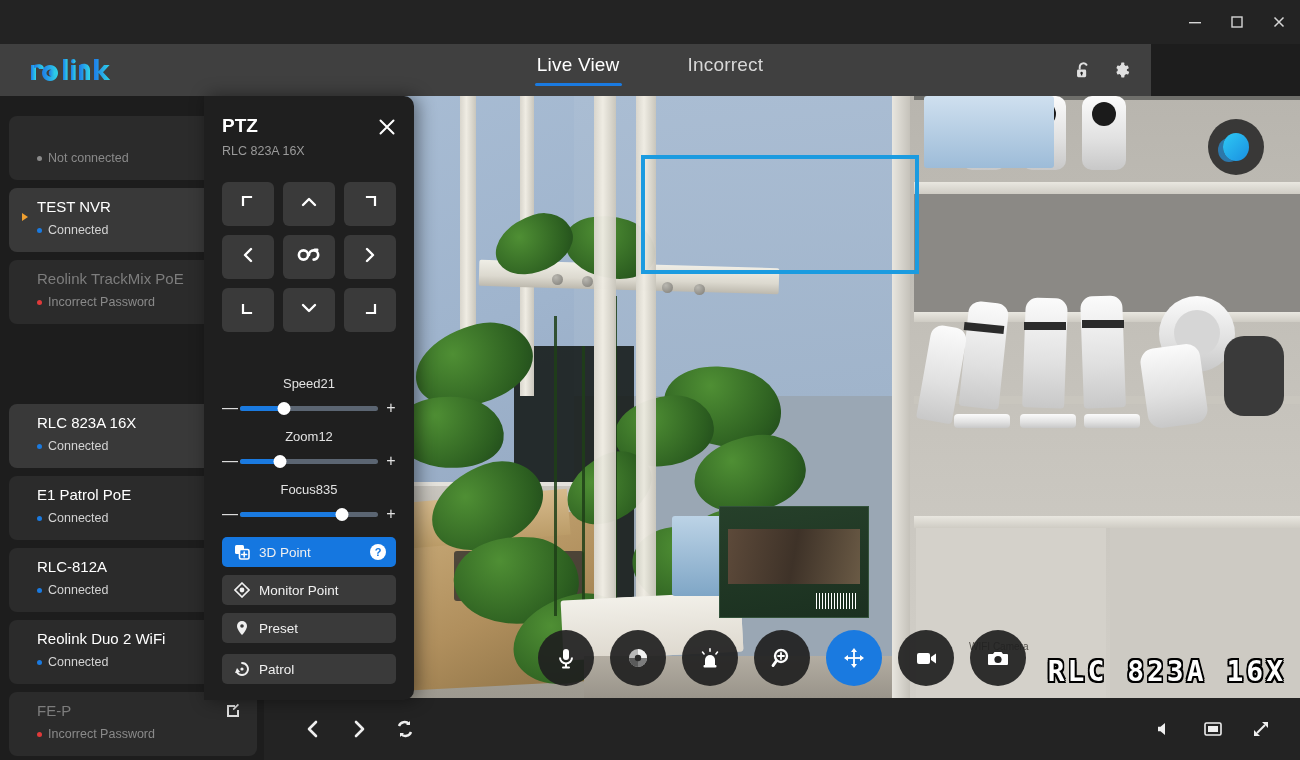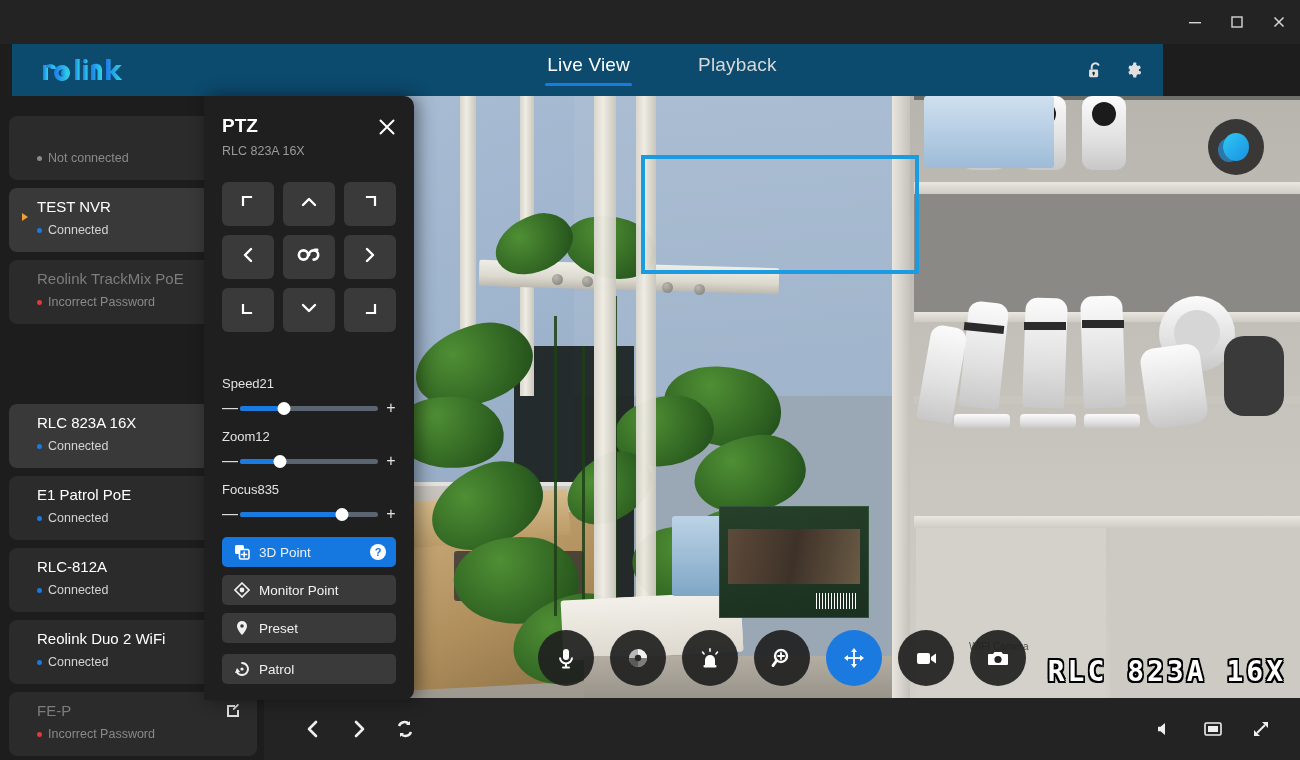--- a/index.html
+++ b/index.html
@@ -25,23 +25,23 @@
   }
   .win-btn {
     width: 42px; height: 30px;
     display: flex; align-items: center; justify-content: center;
     cursor: pointer;
   }
   .win-btn svg { display:block; }
 
   
   .header {
-    position: absolute; top: 44px; left: 12px;
+    position: absolute; top: 44px; left: 0;
     width: 1151px; height: 52px;
-    background: #0c4a6e;
+    background: #404040;
     display: flex; align-items: center;
   }
   .logo {
     position: absolute; left: 28px; top: 6px;
     width: 140px; height: 40px;
     display: flex; align-items: center;
   }
   .nav {
     position: absolute; left: 0; top: 0;
     width: 1300px; height: 52px;
@@ -344,21 +344,21 @@
     grid-template-columns: repeat(3, 52px);
     grid-template-rows: repeat(3, 44px);
     gap: 9px;
   }
   .dbtn {
     background:#3a3a3a; border-radius:6px;
     display:flex; align-items:center; justify-content:center;
     cursor:pointer;
   }
   .slider-group { position:absolute; left:18px; width:174px; }
-  .sl-head { display:flex; justify-content:flex-start; align-items:baseline; }
+  .sl-head { display:flex; justify-content:center; align-items:baseline; }
   .sl-label { font-size:13px; color:#e2e2e2; }
   .sl-val { font-size:13px; color:#e2e2e2; }
   .sl-row { display:flex; align-items:center; gap:8px; margin-top:9px; }
   .sl-minus, .sl-plus {
     color:#e2e2e2; font-size:16px; line-height:1; width:10px; text-align:center;
     cursor:pointer; user-select:none;
   }
   .sl-track {
     position:relative; flex:1; height:5px; border-radius:3px;
     background:#5b6572; cursor:pointer;
@@ -426,21 +426,21 @@
           <path d="M35 6 h4.6 v21 h-4.6 z"></path>
           <path d="M43 12 h4.6 v15 h-4.6 z"></path>
           <circle cx="45.3" cy="8.2" r="2.3"></circle>
           <path d="M51 12 h4.4 v15 h-4.4 z M51.5 12 c4.5 -2.5 10.5 -1 10.5 5 v10 h-4.5 v-9 c0 -2.8 -3.5 -3.5 -6 -2 z"></path>
           <path d="M66 6 h4.6 v21 h-4.6 z M70 19 l6 -7 h5.6 l-6.6 7.2 l7.2 7.8 h-6 z"></path>
         </g>
       </svg>
     </div>
     <div class="nav">
       <div class="tab active">Live View</div>
-      <div class="tab">Playback</div>
+      <div class="tab">Incorrect</div>
     </div>
     <div class="header-right">
       <div class="hicon">
         <svg width="19" height="19" viewBox="0 0 20 20">
           <path d="M6 9 V6.3 a4 4 0 0 1 7.6 -1.6" fill="none" stroke="#e0e0e0" stroke-width="2"></path>
           <rect x="3.2" y="9" width="9.6" height="8" rx="1.4" fill="#e0e0e0"></rect>
           <circle cx="8" cy="12.6" r="1.3" fill="#232323"></circle>
           <rect x="7.3" y="12.6" width="1.4" height="2.6" fill="#232323"></rect>
         </svg>
       </div>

===

Instructions to follow =
Reproduce each line of the entries in which the word "baseline" is found.

Result of the task =
-  .sl-head { display:flex; justify-content:flex-start; align-items:baseline; }
+  .sl-head { display:flex; justify-content:center; align-items:baseline; }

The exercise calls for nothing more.